Barrett spoke of how interested her father was in her and her sisters and how generously he used the word “wonderful,” not just in his songs but also to them. “Unlike some children of the famous, I loved being my father’s daughter and had a marvelous time growing up,” she said.

Although she always knew her father wrote and sang songs, she said it wasn’t until his onstage appearance at the 1942 premiere of “This Is the Army,” when she heard “the cheers, and cheers and more cheers” that she understood what those songs meant to others. “It wasn’t the greatest voice, but he knew how to put over a song.”

So did the performers gathered, under the musical direction of Ron Abel, to celebrate the range of Berlin’s work, whether humorous like Alan Alda’s rendition of “Oh!
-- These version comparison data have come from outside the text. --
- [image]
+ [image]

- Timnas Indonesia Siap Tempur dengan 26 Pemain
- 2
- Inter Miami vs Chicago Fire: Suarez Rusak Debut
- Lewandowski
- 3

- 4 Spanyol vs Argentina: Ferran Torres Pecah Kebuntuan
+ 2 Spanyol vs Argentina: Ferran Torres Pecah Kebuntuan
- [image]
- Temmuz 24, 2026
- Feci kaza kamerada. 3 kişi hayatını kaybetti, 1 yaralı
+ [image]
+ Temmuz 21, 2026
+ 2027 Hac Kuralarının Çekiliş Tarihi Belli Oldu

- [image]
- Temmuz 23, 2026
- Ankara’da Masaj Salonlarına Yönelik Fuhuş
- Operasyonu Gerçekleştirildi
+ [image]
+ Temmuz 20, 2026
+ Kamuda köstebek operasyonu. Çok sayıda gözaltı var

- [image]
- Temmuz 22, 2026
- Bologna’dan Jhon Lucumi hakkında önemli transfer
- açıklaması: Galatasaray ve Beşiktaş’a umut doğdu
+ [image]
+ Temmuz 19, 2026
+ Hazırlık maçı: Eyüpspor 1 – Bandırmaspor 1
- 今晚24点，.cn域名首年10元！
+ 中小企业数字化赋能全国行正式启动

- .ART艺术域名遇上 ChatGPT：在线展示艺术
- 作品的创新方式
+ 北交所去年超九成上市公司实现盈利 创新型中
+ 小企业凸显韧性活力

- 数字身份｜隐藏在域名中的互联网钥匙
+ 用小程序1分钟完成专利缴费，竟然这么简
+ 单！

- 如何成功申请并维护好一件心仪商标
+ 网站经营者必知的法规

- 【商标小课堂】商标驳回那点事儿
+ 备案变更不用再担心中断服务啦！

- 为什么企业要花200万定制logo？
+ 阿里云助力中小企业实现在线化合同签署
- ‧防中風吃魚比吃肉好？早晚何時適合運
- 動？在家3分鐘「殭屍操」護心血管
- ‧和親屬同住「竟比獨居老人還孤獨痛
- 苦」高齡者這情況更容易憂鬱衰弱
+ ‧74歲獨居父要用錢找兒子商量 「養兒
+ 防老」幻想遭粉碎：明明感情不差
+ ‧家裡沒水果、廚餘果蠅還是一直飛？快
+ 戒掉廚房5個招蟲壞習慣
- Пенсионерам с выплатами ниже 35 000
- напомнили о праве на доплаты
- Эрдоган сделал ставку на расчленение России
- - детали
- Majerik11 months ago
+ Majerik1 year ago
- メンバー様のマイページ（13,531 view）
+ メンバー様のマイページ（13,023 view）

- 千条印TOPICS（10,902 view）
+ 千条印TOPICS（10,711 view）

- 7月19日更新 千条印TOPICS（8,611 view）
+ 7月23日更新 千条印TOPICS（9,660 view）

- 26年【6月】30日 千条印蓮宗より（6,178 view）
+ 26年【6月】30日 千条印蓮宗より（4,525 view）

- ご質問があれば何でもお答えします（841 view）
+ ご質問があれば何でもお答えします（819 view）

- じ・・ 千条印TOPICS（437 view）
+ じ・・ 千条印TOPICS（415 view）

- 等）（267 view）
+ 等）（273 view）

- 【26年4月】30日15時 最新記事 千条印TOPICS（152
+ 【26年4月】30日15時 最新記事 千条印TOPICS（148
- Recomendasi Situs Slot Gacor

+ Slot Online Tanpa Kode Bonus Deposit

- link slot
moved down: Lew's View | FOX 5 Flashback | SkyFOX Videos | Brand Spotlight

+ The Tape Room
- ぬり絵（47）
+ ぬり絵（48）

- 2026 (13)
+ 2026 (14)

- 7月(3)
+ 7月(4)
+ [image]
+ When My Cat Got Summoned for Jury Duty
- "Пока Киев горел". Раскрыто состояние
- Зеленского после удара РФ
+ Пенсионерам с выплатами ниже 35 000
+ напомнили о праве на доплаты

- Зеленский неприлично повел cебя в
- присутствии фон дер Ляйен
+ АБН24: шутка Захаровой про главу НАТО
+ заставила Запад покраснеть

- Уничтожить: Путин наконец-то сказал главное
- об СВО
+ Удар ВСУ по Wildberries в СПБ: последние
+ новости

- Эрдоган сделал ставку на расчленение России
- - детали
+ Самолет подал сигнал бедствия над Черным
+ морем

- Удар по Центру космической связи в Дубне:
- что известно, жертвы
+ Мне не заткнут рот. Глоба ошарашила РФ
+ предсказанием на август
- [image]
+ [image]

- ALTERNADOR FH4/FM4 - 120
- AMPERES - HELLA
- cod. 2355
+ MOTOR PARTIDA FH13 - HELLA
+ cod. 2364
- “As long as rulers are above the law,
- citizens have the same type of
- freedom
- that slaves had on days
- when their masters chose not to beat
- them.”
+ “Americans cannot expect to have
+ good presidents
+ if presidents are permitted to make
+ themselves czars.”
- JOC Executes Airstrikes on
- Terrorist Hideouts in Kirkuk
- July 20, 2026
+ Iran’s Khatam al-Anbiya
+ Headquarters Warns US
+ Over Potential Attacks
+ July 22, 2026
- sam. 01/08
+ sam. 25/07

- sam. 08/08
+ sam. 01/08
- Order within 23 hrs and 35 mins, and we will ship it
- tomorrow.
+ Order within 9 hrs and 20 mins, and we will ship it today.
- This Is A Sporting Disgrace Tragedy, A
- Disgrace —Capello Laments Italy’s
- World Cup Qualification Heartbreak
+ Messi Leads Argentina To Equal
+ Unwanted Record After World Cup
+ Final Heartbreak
How I Hate to Get Up in the Morning,” evocative like Obba Babatunde’s moves on “Cheek to Cheek” to the accompaniment of Corky Hale’s harp, or simply romantic like Joe Williams’ delivery of “How Deep Is the Ocean.”

Later, at the post-performance reception on the fifth floor of the Dorothy Chandler Pavilion, songwriter Mike Stoller reflected that he couldn’t remember a time that he wasn’t aware of Berlin’s music because “my mother used to sing ‘Remember’ and I always cry when I hear it.”

The benefit evening for the Center Theatre Group, sponsored by cable television’s Ovation, the Arts Network, was dedicated to the memory of Nick Vanoff, a longtime Taper supporter.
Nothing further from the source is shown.